**Exercise goal:** Which lines in the records below hold the word "border"? Copy each of them.

**Data provided:**
---+---
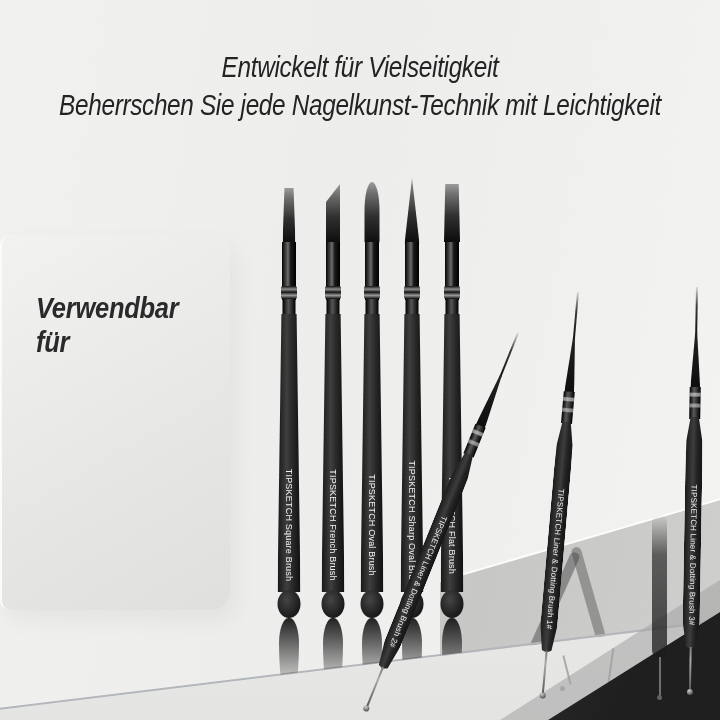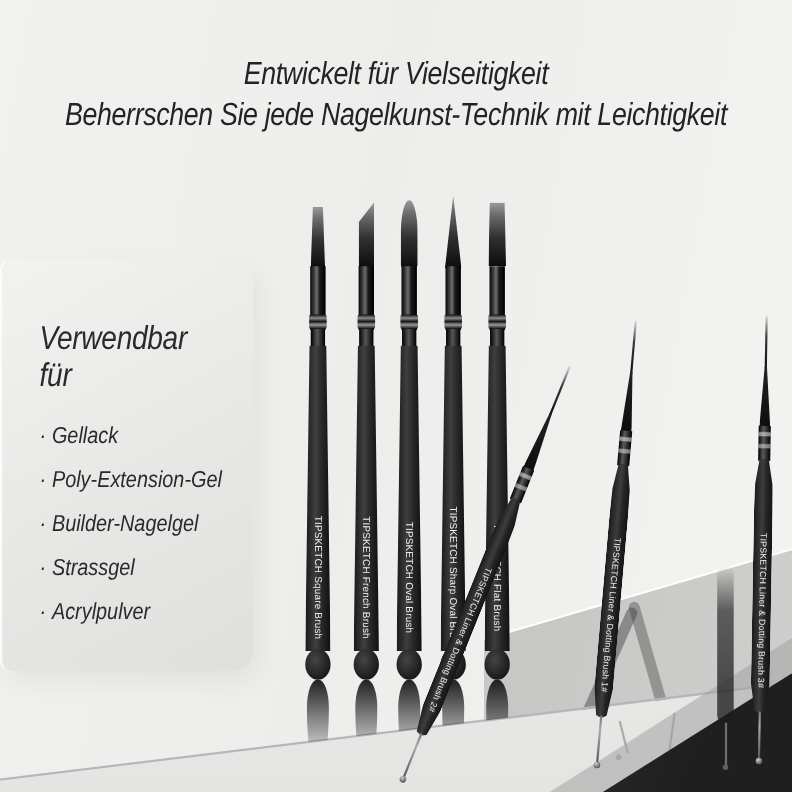--- a/index.html
+++ b/index.html
@@ -18,7 +18,7 @@
     background:linear-gradient(150deg,#f2f2f1 0%,#e7e7e6 55%,#dfdfde 100%);
     border-left:2px solid #fbfbfa;
     box-shadow:6px 10px 24px rgba(0,0,0,.05);
-    padding:56px 0 0 34px;box-sizing:border-box;color:#2a2a2a;}
+    padding:56px 0 0 34px;box-sizing:border-box;color:#2a2a2a;font-weight:bold;}
   .card-title{font-style:italic;font-size:30px;letter-spacing:-0.3px;
     transform:scaleX(.85);transform-origin:left center;margin-bottom:26px;}
   .usage-list{list-style:none;margin:0;padding:0;}

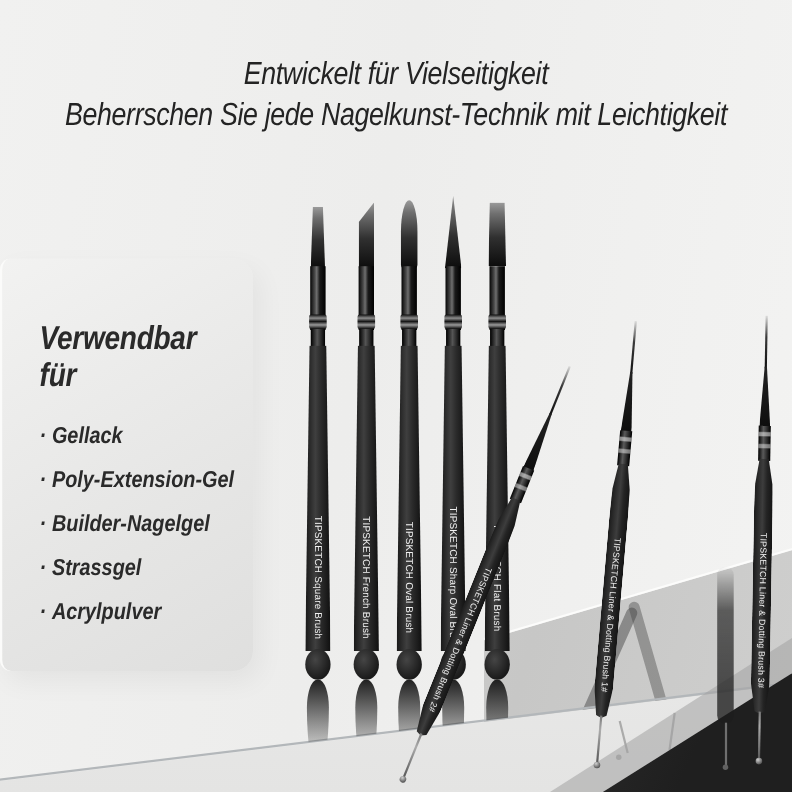--- a/index.html
+++ b/index.html
@@ -109,13 +109,6 @@
 
   <div class="card">
     <div class="card-title">Verwendbar für</div>
-    <ul class="usage-list">
-      <li><span class="dot">·</span><span>Gellack</span></li>
-      <li><span class="dot">·</span><span>Poly-Extension-Gel</span></li>
-      <li><span class="dot">·</span><span>Builder-Nagelgel</span></li>
-      <li><span class="dot">·</span><span>Strassgel</span></li>
-      <li><span class="dot">·</span><span>Acrylpulver</span></li>
-    </ul>
   </div>
 
   <div class="gray-face">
---+---
**Problem solution:**
     border-left:2px solid #fbfbfa;
-    padding:56px 0 0 34px;box-sizing:border-box;color:#2a2a2a;}
+    padding:56px 0 0 34px;box-sizing:border-box;color:#2a2a2a;font-weight:bold;}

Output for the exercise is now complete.